When planning a personal finance educational event, it’s crucial to ensure that the event meets the unique needs of its target audience. Perhaps the single best way to do that is to go straight to the horse’s mouth. In other words, involve the participants in the planning process. The National Financial Educators Council has financial literacy tests that can help during the early stages of planning, as well as after the event when you seek to measure program impact.
You probably are starting with a good idea about who you want to reach and what type of event you’d like to present. But before you even begin planning, conduct good research to test your program concept. Such research might involve a financial literacy assessment among potential attendees at the event, to point out areas where they most desire education and characterize their learning capabilities.

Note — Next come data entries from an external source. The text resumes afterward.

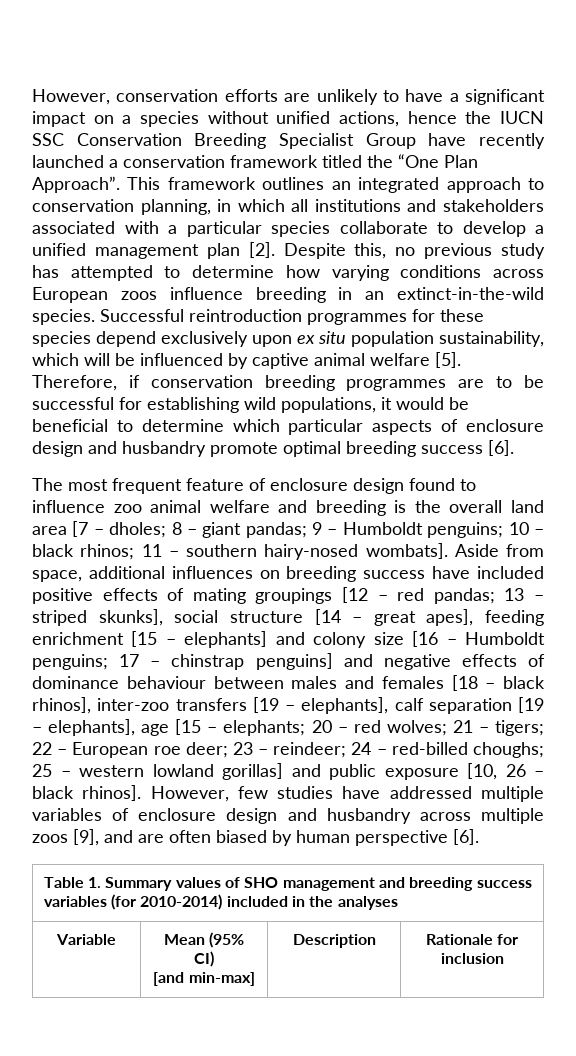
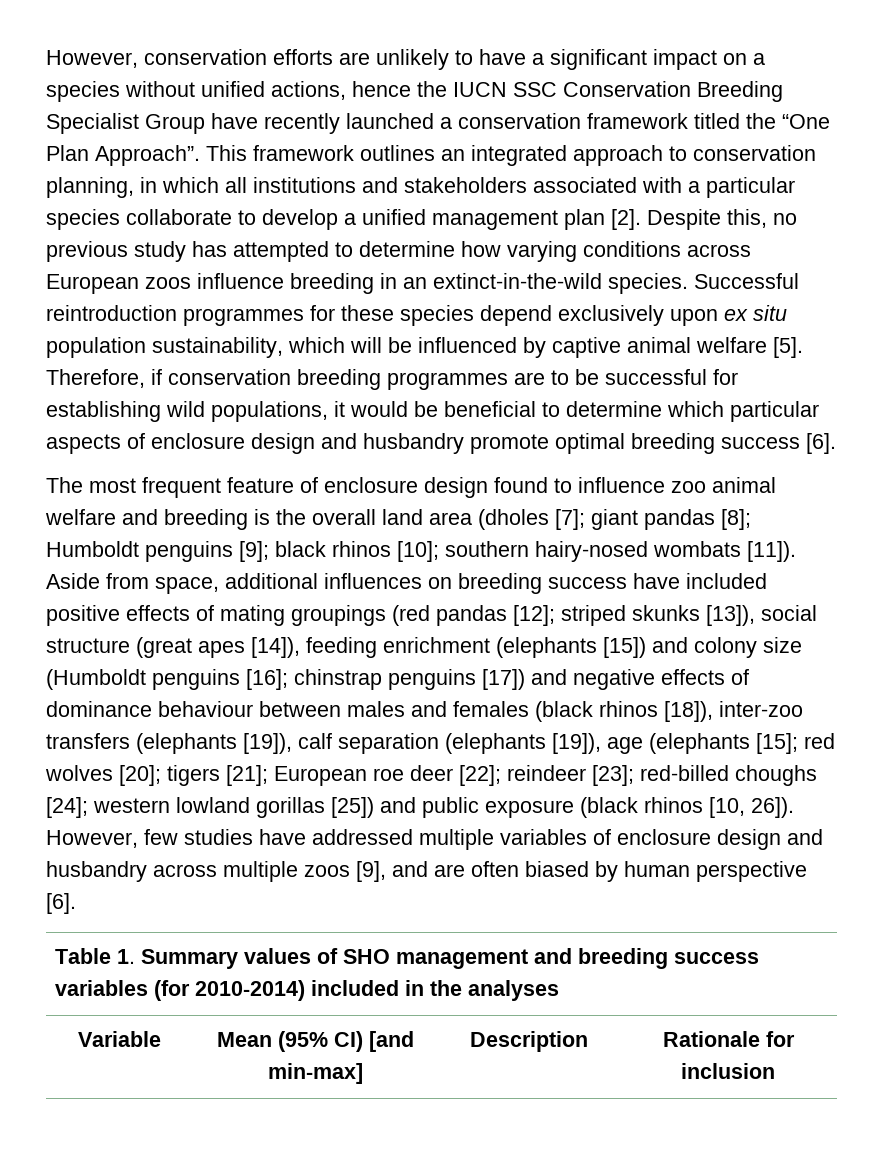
- The most frequent feature of enclosure design found to influence zoo animal welfare and breeding is the overall land area [7 – dholes; 8 – giant pandas; 9 – Humboldt penguins; 10 – black rhinos; 11 – southern hairy-nosed wombats].
+ The most frequent feature of enclosure design found to influence zoo animal welfare and breeding is the overall land area (dholes [7]; giant pandas [8]; Humboldt penguins [9]; black rhinos [10]; southern hairy-nosed wombats [11]).
- Aside from space, additional influences on breeding success have included positive effects of mating groupings [12 – red pandas; 13 – striped skunks], social structure [14 – great apes], feeding enrichment [15 – elephants] and colony size [16 – Humboldt penguins; 17 – chinstrap penguins] and negative effects of dominance behaviour between males and females [18 – black rhinos], inter-zoo transfers [19 – elephants], calf separation [19 – elephants], age [15 – elephants; 20 – red wolves; 21 – tigers; 22 – European roe deer; 23 – reindeer; 24 – red-billed choughs; 25 – western lowland gorillas] and public exposure [10, 26 – black rhinos].
+ Aside from space, additional influences on breeding success have included positive effects of mating groupings (red pandas [12]; striped skunks [13]), social structure (great apes [14]), feeding enrichment (elephants [15]) and colony size (Humboldt penguins [16]; chinstrap penguins [17]) and negative effects of dominance behaviour between males and females (black rhinos [18]), inter-zoo transfers (elephants [19]), calf separation (elephants [19]), age (elephants [15]; red wolves [20]; tigers [21]; European roe deer [22]; reindeer [23]; red-billed choughs [24]; western lowland gorillas [25]) and public exposure (black rhinos [10, 26]).
- Variable | Mean (95% CI)
- [and min-max] | Description | Rationale for inclusion
+ Variable | Mean (95% CI) [and min-max] | Description | Rationale for inclusion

First, talk with your network of friends, colleagues, and community members who work with your target audience. Gather ideas about the needs of the participants and the best ways to reach them. Then reach out to the participants themselves. The NFEC can provide a sample financial literacy test that examines participant knowledge. Also conduct outreach via surveys and informal face-to-face interviews. Collecting information about what people are most motivated to learn and teaching methods they prefer will help you design a program that meets, or even exceeds, participant expectations.
Another important piece of planning is preparing a personal finance quiz that measures what participants know about money management both before and after they attend the event. If you can demonstrate that people learn key money skills, you’ll be better able to build support for future initiatives. Make sure the quiz measures the same skills you’re presenting in the educational materials—that is, “teach to the test.”
The NFEC financial literacy tests and approach to teaching financial literacy is holistic, meaning they have fully imagined the process from start to finish. They place heavy emphasis on measurement because that’s how programs meet participant expectations and promote long-term behavior change.